**Your objective:** Below are the records; copy each line in which "based" occurs.

**Given data:**
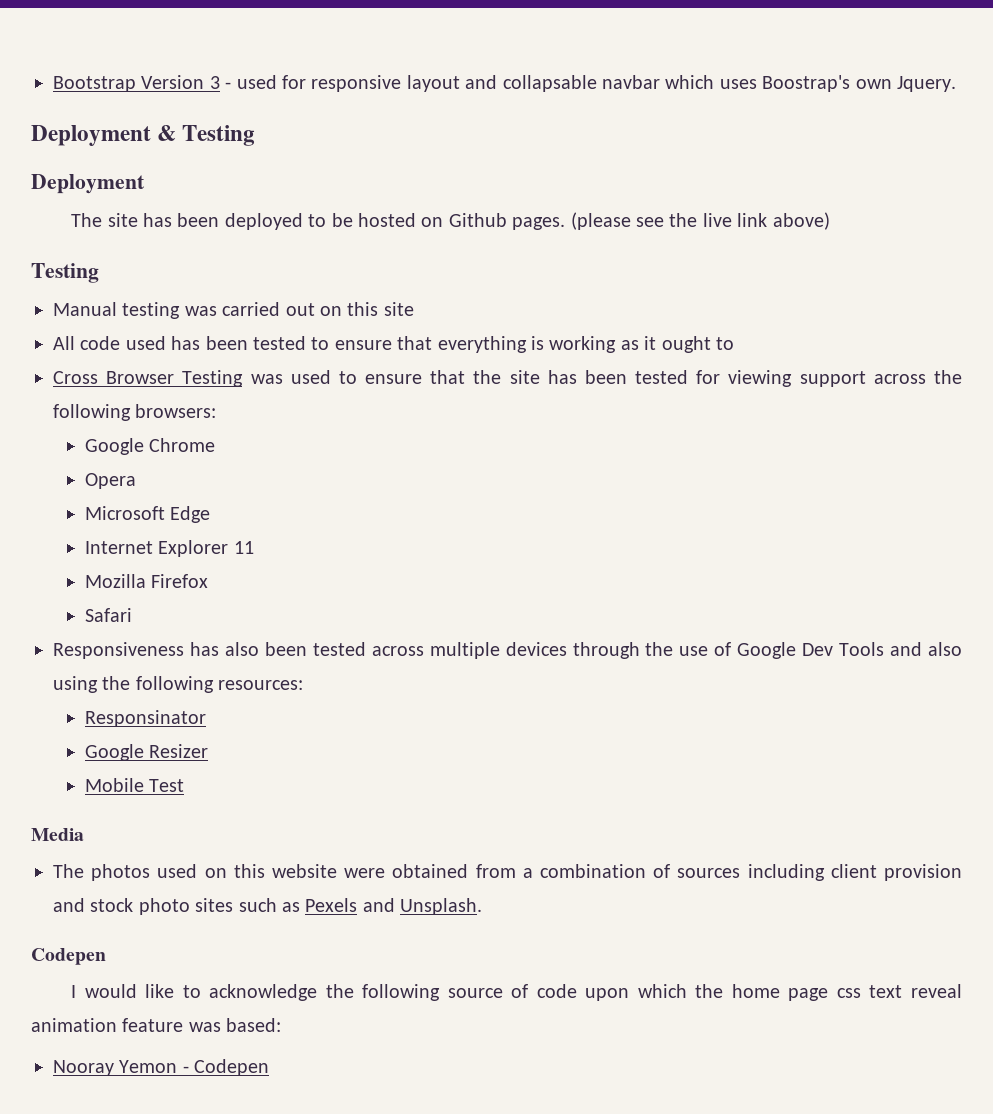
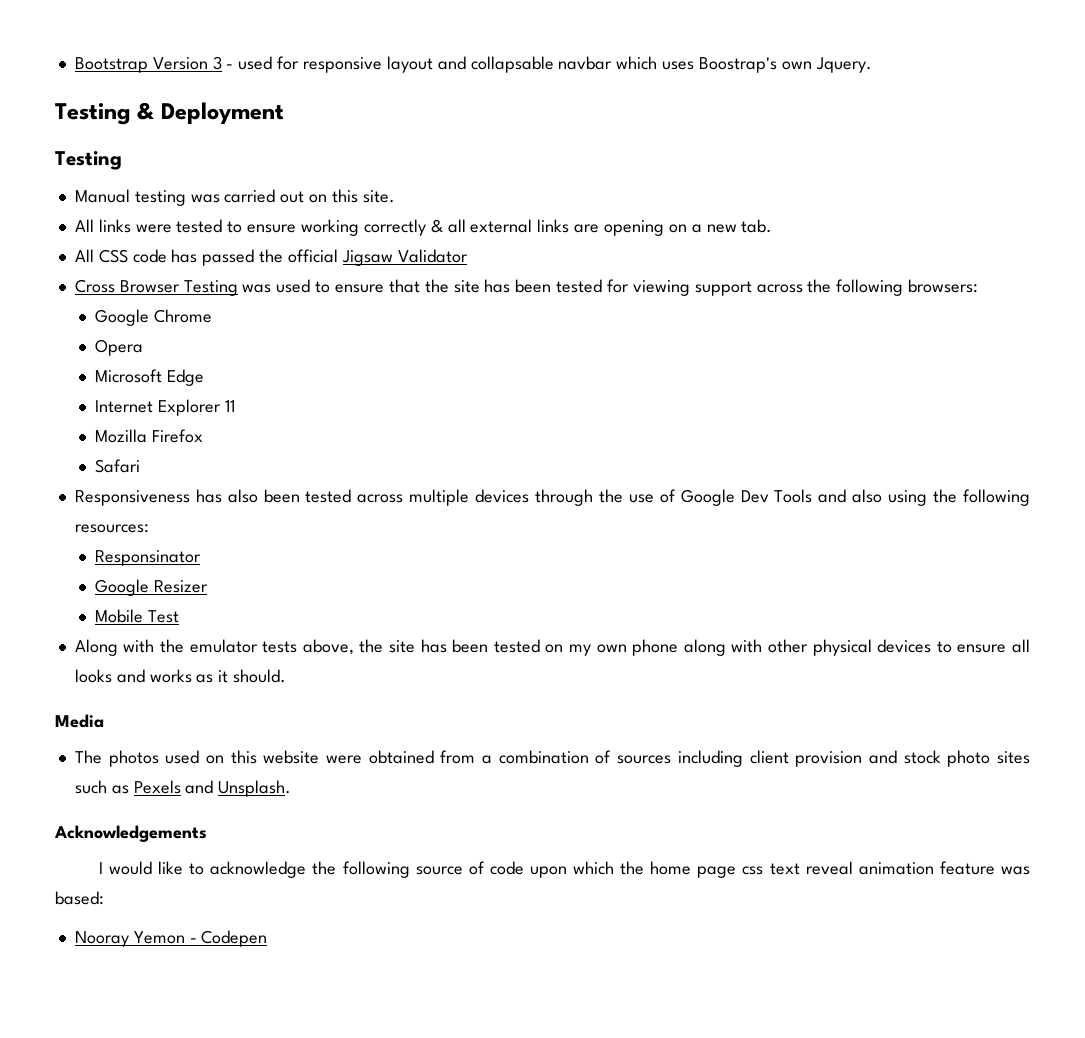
- Deployment & Testing
- Deployment
- The site has been deployed to be hosted on Github pages. (please see the live link above)
+ Testing & Deployment
- Manual testing was carried out on this site
- All code used has been tested to ensure that everything is working as it ought to
+ Manual testing was carried out on this site.
+ All links were tested to ensure working correctly & all external links are opening on a new tab.
+ All CSS code has passed the official Jigsaw Validator
+ Along with the emulator tests above, the site has been tested on my own phone along with other physical devices to ensure all looks and works as it should.
  The photos used on this website were obtained from a combination of sources including client provision and stock photo sites such as Pexels and Unsplash.
- Codepen
+ Acknowledgements

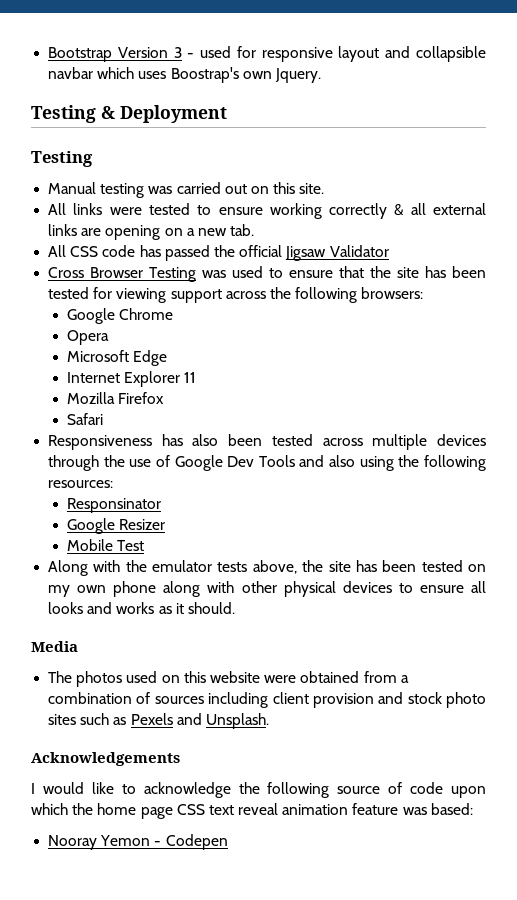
- Bootstrap Version 3 - used for responsive layout and collapsable navbar which uses Boostrap's own Jquery.
+ Bootstrap Version 3 - used for responsive layout and collapsible navbar which uses Boostrap's own Jquery.
- I would like to acknowledge the following source of code upon which the home page css text reveal animation feature was based:
+ I would like to acknowledge the following source of code upon which the home page CSS text reveal animation feature was based:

**Final answer:**
- I would like to acknowledge the following source of code upon which the home page css text reveal animation feature was based:
+ I would like to acknowledge the following source of code upon which the home page CSS text reveal animation feature was based:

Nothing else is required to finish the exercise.